The address space of the network is divided into regions using type information from 
node addresses. A region is a ‘continuous part of a surface or space’. In a network 
context a region is a fully connected area of the network and a regional address is one 
that includes names that indicate that an object belongs to a particular region. 
Examples of regions would be a country or an organisation or organisational unit. 
Regions are used by the routing layer to reduce the amount of information held in 
routing tables at each node and decrease the processing time when performing routing 
calculations. 

The SUN III system had similar structures known as ‘domains’ that were also used to 
reduce the table sizes and processing time. The main difference is that SUN IV region 
tables contain complete address information about each node. SUN IV also allows 
regions that are not fully internally connected and regions that may not be traversed by 
messages travelling between nodes not in the region. 

4. Routing 

Messages are transported along an optimal route to the destination. The SUN III 
system provided for shortest path routing using link speed and cost as the metric. 
SUN IV also provides this but the metric for choosing the best link is now much more 
flexible and is related to the desired quality of service. Quality of service can be 
specified in terms of speed of delivery and cost of delivery. System administrators 
can specify costs for links and the speed is determined dynamically by monitoring 
queuing delay on each link. Links can be specified to be unidirectional, but in the bi¬ 
directional case, links costs and queueing delays apply separately to each direction. 

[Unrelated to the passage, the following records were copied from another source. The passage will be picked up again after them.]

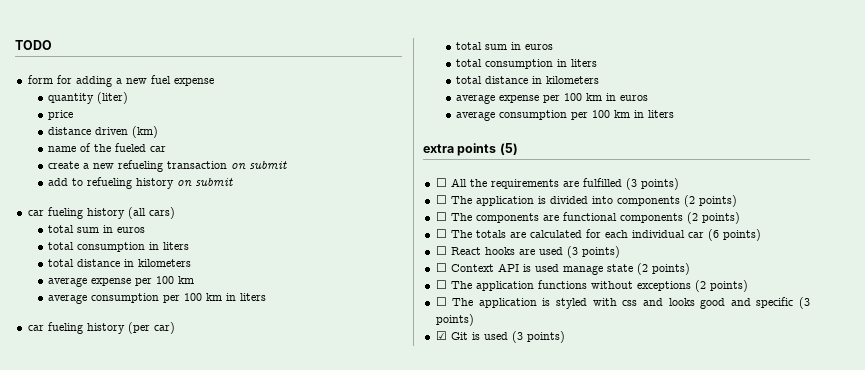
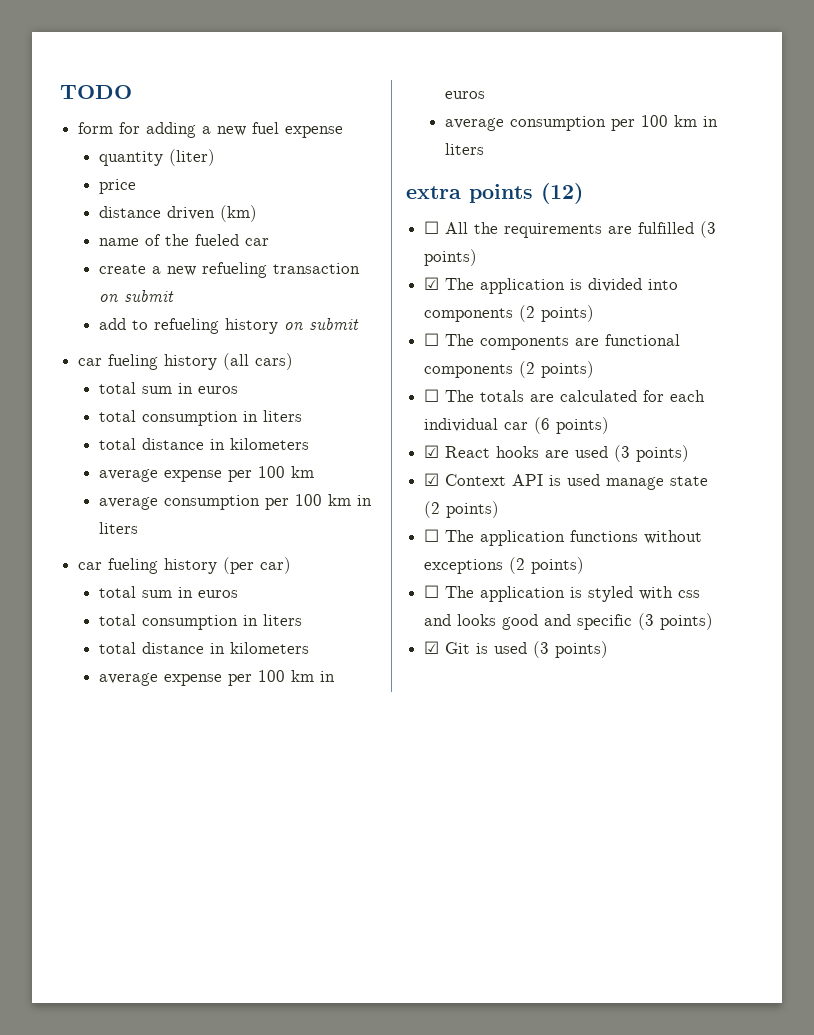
- extra points (5)
+ extra points (12)
- ☐ The application is divided into components (2 points)
+ ☑ The application is divided into components (2 points)
- ☐ React hooks are used (3 points)
+ ☑ React hooks are used (3 points)
- ☐ Context API is used manage state (2 points)
+ ☑ Context API is used manage state (2 points)

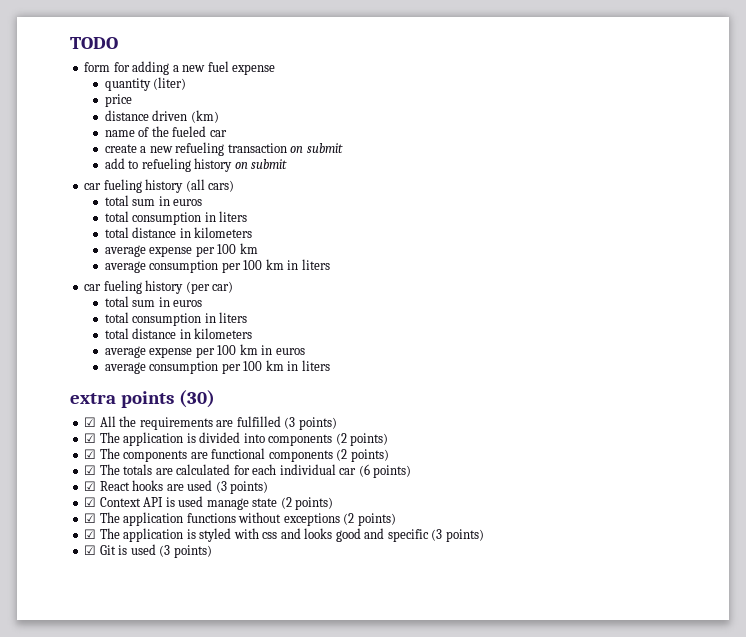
- extra points (12)
- ☐ All the requirements are fulfilled (3 points)
+ extra points (30)
+ ☑ All the requirements are fulfilled (3 points)
- ☐ The components are functional components (2 points)
+ ☑ The components are functional components (2 points)
- ☐ The totals are calculated for each individual car (6 points)
+ ☑ The totals are calculated for each individual car (6 points)
- ☐ The application functions without exceptions (2 points)
+ ☑ The application functions without exceptions (2 points)
- ☐ The application is styled with css and looks good and specific (3 points)
+ ☑ The application is styled with css and looks good and specific (3 points)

More control over routing is provided to administrators through the use of “link 
restrictions”. The restriction is in terms of the addresses allowed on messages 
travelling over a link, so that messages whose addresses lie outside the restriction must 
choose another link. For example, a site may therefore avoid carrying “through” 
traffic by specifying a restriction that all messages travelling over any link into the site 
must have an destination within the site. 

Routes chosen by the network may be coerced so that all routes to a particular 
“region” are forced to take a particular link. 

Messages addressed to particular regions may also be explicitly forwarded to other 
regions. This can be used, for example, to cause messages with organisation-level 
addresses to be forwarded to nodes where address resolution data-bases may be kept.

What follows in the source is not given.